__WHAT TO WORK ON__
The expected output is the complete listing, unchanged.

__DATA PROVIDED__
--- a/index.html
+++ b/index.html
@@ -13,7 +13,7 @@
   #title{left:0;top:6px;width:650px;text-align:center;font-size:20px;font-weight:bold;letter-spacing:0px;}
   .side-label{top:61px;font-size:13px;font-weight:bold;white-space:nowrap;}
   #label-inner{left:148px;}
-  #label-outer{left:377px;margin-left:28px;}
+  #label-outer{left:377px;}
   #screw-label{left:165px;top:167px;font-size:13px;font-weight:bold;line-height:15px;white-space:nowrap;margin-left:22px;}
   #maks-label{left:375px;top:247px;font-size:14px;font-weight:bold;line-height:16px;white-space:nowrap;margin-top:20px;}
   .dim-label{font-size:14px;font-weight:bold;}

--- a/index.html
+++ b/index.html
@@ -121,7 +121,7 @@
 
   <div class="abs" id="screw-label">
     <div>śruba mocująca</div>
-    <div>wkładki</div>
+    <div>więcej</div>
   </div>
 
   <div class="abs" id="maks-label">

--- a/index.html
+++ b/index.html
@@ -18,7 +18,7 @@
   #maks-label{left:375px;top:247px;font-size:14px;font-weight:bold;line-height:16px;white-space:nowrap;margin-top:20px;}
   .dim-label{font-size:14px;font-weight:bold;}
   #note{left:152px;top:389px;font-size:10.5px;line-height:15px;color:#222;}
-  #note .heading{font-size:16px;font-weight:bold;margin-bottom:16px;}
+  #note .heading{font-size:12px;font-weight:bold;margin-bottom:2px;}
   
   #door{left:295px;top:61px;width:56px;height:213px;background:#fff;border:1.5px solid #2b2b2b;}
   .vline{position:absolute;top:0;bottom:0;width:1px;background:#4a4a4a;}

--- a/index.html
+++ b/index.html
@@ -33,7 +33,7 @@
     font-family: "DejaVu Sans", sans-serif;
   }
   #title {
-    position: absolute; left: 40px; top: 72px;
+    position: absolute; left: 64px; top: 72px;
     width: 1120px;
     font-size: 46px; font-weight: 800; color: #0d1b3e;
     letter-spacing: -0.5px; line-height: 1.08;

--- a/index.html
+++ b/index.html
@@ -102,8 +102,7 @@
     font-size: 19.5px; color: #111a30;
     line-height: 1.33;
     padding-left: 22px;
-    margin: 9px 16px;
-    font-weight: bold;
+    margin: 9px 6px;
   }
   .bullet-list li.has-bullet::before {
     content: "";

__TASK RESULT__
--- a/index.html
+++ b/index.html
@@ -13,7 +13,7 @@
   #title{left:0;top:6px;width:650px;text-align:center;font-size:20px;font-weight:bold;letter-spacing:0px;}
   .side-label{top:61px;font-size:13px;font-weight:bold;white-space:nowrap;}
   #label-inner{left:148px;}
-  #label-outer{left:377px;margin-left:28px;}
+  #label-outer{left:377px;}
   #screw-label{left:165px;top:167px;font-size:13px;font-weight:bold;line-height:15px;white-space:nowrap;margin-left:22px;}
   #maks-label{left:375px;top:247px;font-size:14px;font-weight:bold;line-height:16px;white-space:nowrap;margin-top:20px;}
   .dim-label{font-size:14px;font-weight:bold;}

--- a/index.html
+++ b/index.html
@@ -121,7 +121,7 @@
 
   <div class="abs" id="screw-label">
     <div>śruba mocująca</div>
-    <div>wkładki</div>
+    <div>więcej</div>
   </div>
 
   <div class="abs" id="maks-label">

--- a/index.html
+++ b/index.html
@@ -18,7 +18,7 @@
   #maks-label{left:375px;top:247px;font-size:14px;font-weight:bold;line-height:16px;white-space:nowrap;margin-top:20px;}
   .dim-label{font-size:14px;font-weight:bold;}
   #note{left:152px;top:389px;font-size:10.5px;line-height:15px;color:#222;}
-  #note .heading{font-size:16px;font-weight:bold;margin-bottom:16px;}
+  #note .heading{font-size:12px;font-weight:bold;margin-bottom:2px;}
   
   #door{left:295px;top:61px;width:56px;height:213px;background:#fff;border:1.5px solid #2b2b2b;}
   .vline{position:absolute;top:0;bottom:0;width:1px;background:#4a4a4a;}

--- a/index.html
+++ b/index.html
@@ -33,7 +33,7 @@
     font-family: "DejaVu Sans", sans-serif;
   }
   #title {
-    position: absolute; left: 40px; top: 72px;
+    position: absolute; left: 64px; top: 72px;
     width: 1120px;
     font-size: 46px; font-weight: 800; color: #0d1b3e;
     letter-spacing: -0.5px; line-height: 1.08;

--- a/index.html
+++ b/index.html
@@ -102,8 +102,7 @@
     font-size: 19.5px; color: #111a30;
     line-height: 1.33;
     padding-left: 22px;
-    margin: 9px 16px;
-    font-weight: bold;
+    margin: 9px 6px;
   }
   .bullet-list li.has-bullet::before {
     content: "";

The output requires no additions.